'Green'-oriented Germany to demolish village for coal mine
A village in western Germany will be bulldozed to make way for a coal mine.
A village in western Germany will be demolished to make way for a coal mine, despite Berlin accelerating its plans to go green.
The impending bulldozing of the pastoral village of Lutzerath is currently raising questions about a German law that is said to be outdated and that prioritizes extractive industries over green policies. These practices highlight the challenges a country dependent on coal will face as it attempts to pivot away from fossil fuels.
Wiebke Witt, a German campaigner with civil society organization Europe Beyond Coal, said the anachronistic German law says that lignite mines that supply coal power plants serve the public interest.
“This definitely needs to change, because we are seeing that it’s not in the public interest to burn coal. It’s the opposite. It’s the worst energy resource that we have in Germany for the climate in terms of carbon emissions,” she added.
The village of Lutzerath, which sits at the edge of an open-pit coal mine, isn't the only village in the area that's been threatened by the increase in mining, as homes, highways, and historical landmarks have been demolished in the interest of lignite-mining facilities.

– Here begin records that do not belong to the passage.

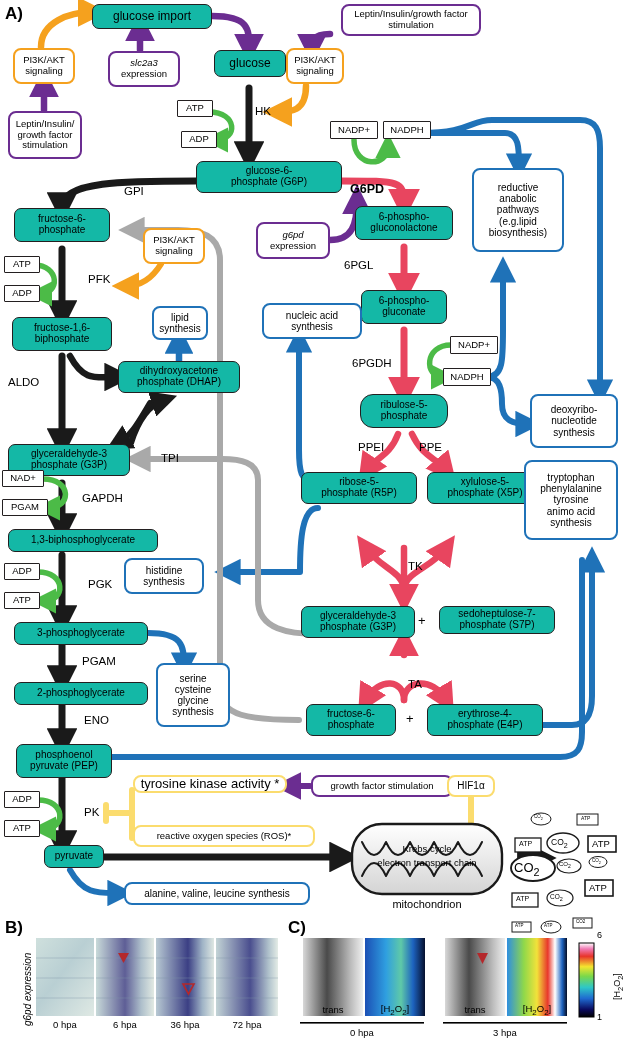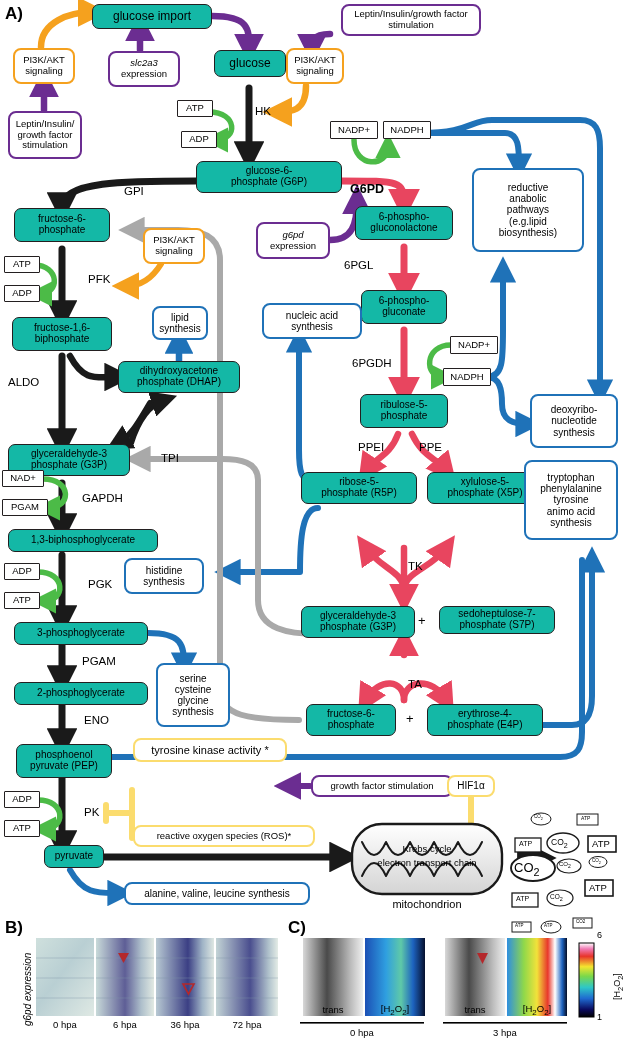"reductive" div.bx { width: 112px -> 92px }
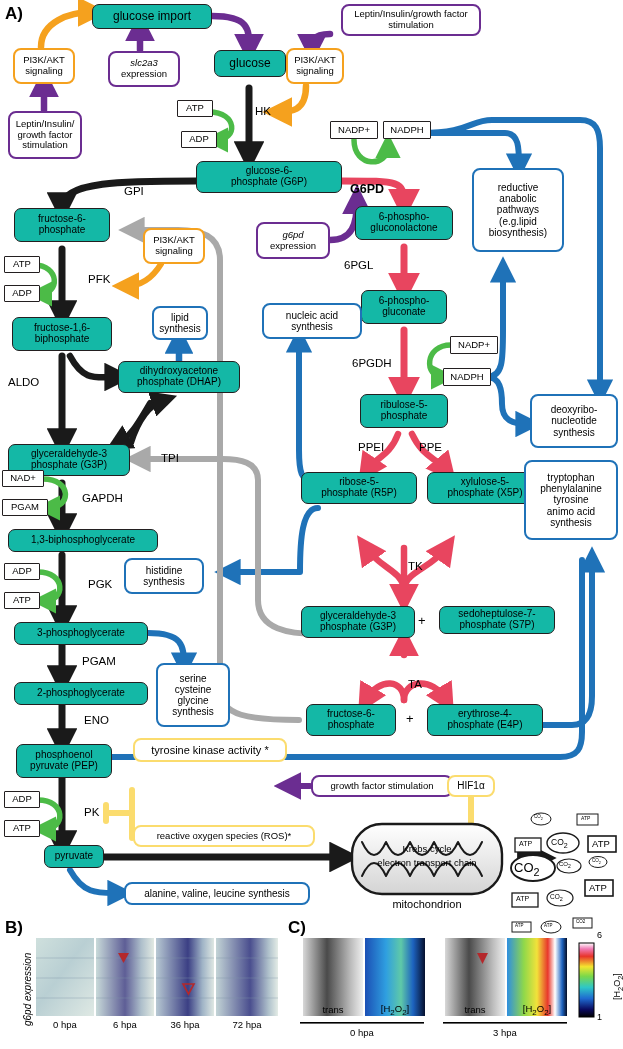"ribulose-5-" div.nd { border-radius: none -> 13px }
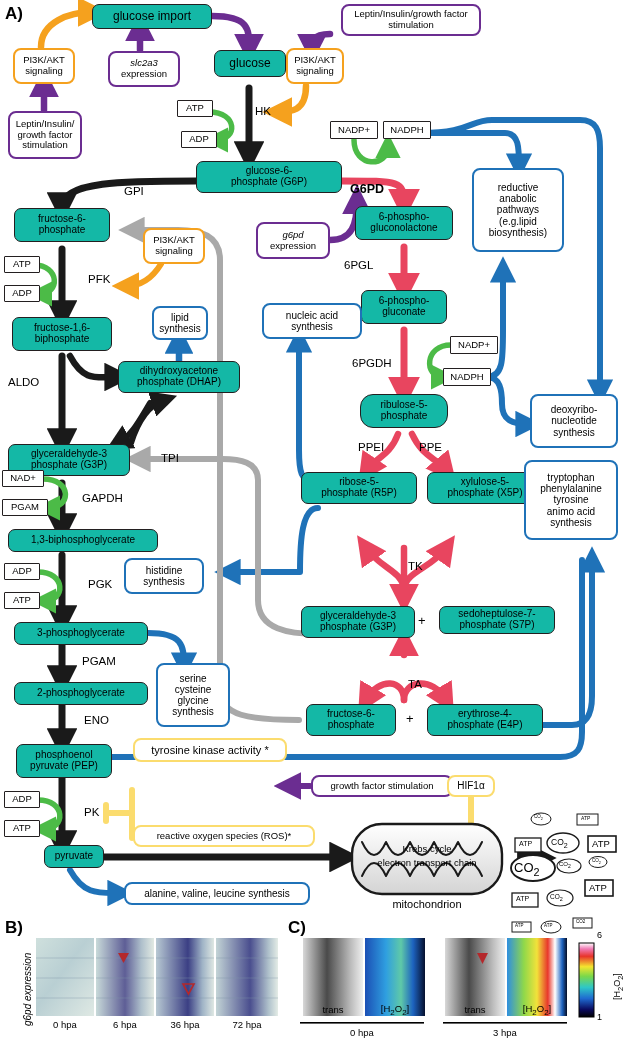"tyrosine kinase activity *" div.bx { font-size: 11px -> 13px; height: 24px -> 18px; top: 738px -> 775px }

Lignite is a type of wet coal used mostly to generate electricity and is the only coal Germany still produces. Hard coal was phased out from Germany in 2018 and is now imported from countries like Russia, which accounted for half of Germany's imports until the war in Ukraine.
Germany made the decision at the end of 2021 to shut down three of its nuclear power plants, as part of a plan to phase out nuclear energy. The move reduced the country's power output by four gigatons. Germany intends to phase out nuclear energy entirely by the end of 2022 and plans to increase renewable energy production.
However, until renewables are ramped up, Berlin will rely on fossil fuels to fill the void left by the nuclear exit.
Last week, Germany's Cabinet approved a draft legislation that would accelerate the expansion of renewable energy. According to the bill, renewable energy should generate 80% of the country's energy needs by 2030.